Los griegos de la época otomana, encabezados por la jerarquía ortodoxa de sus comunidades y bajo la tenue tutela del Patriarcado de Constantinopla, buscaron siempre mantener su fe y su lengua (para lo que fundaban escuelas clandestinas). No se reconocían en nada en el legado de la antigüedad clásica y veían con estupor a los viajeros occidentales que empezaron, sobre todo a partir del siglo XVIII, a visitar su tierra atraídos por las ruinas y estatuas de los paganos.

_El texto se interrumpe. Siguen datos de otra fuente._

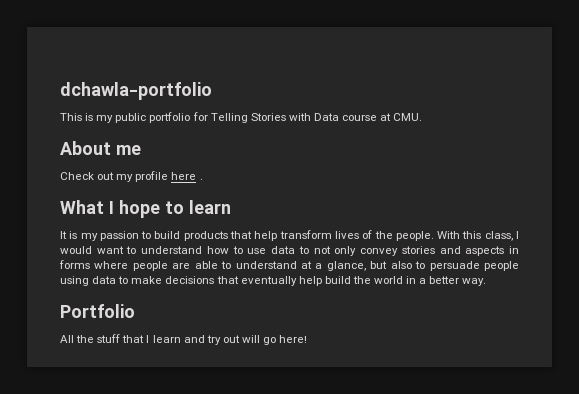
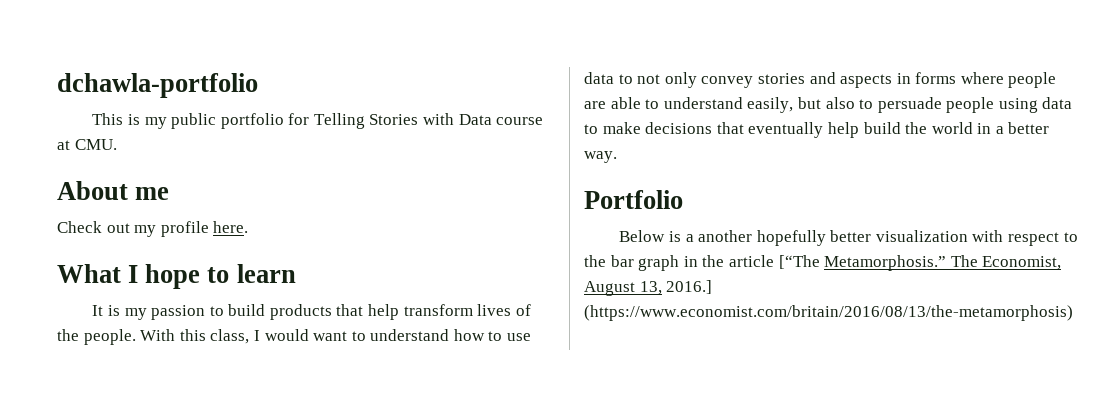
[171,172,203,180] here . -> [213,221,249,233] here.
[300,261,366,271] at a glance, -> [747,97,794,113] easily,
[60,334,308,345] All the stuff that I learn and try out will go here! -> [619,230,1078,246] [584,255,1062,271] [584,280,713,296] [584,305,1073,321] Below is a another hopefully better visualization with respect to the bar graph in the article [“The Metamorphosis.” The Economist, August 13, 2016.] (https://www.economist.com/britain/2016/08/13/the-metamorphosis)

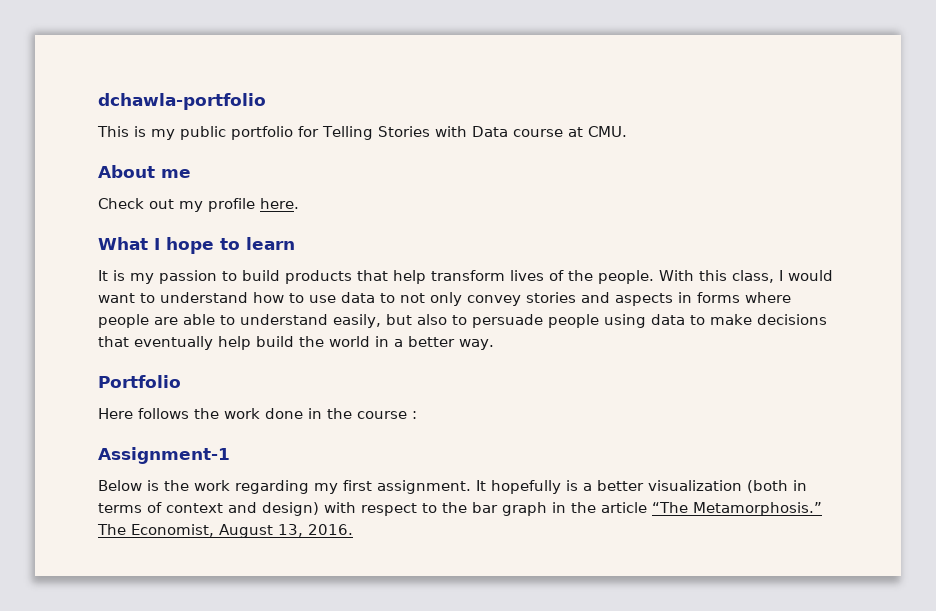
[619,230,968,246] Below is a another hopefully better visualization -> [98,408,417,419] [98,447,230,464] [98,480,807,494] [98,502,319,516] Here follows the work done in the course : // Assignment-1 // Below is the work regarding my first assignment. It hopefully is a better visualization (both in terms of context and design)
[778,255,820,269] [“The -> [652,502,688,513] “The
[666,280,713,294] [584,305,1073,321] 2016.] (https://www.economist.com/britain/2016/08/13/the-metamorphosis) -> [308,524,353,535] 2016.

La lucha por la independencia, alentada y financiada por griegos de la diáspora, comenzó en 1821, el 25 de marzo (día de la Anunciación tanto para la Iglesia latina como para la griega, aunque ellos seguían usando el calendario juliano). Es la fecha con que se sigue celebrando lo que atinadamente llaman ellos “el levantamiento” (como debería llamarse aquí el del cura Hidalgo, y no “la independencia” a secas, que llegaría precisamente hace 200 años).
El sultán, por supuesto, aplastó todos los focos de la insurrección que pudo, y luego echó mano de su vasallo el pachá de Egipto para que le mandara refuerzos. Fueron esos mamelucos los que en 1826 tomaron finalmente Mesolongi, luego de un cruento sitio. Ahí había muerto un par de años antes Lord Byron, romántico entre los románticos: la independencia griega se convirtió en la causa de moda en la Europa de esa época, y sus ecos llegaron hasta los insurgentes americanos.
Curiosamente, mientras los griegos luchaban por su independiencia identificándose como el baluarte de la cristiandad frente a la barbarie mahometana, los filohelenos occidentales iban en pos de la defensa de las ideas de la antigüedad precristiana y de esas piedras que a los lugareños dejaban indiferentes.
Pese a que el poeta Byron sucumbió según parece por el paludismo y no por las balas turcas, se le considera héroe de la insurgencia: sus estatuas están por toda Grecia y Byron (“Víronas”), como nombre de pila, es frecuente entre los griegos.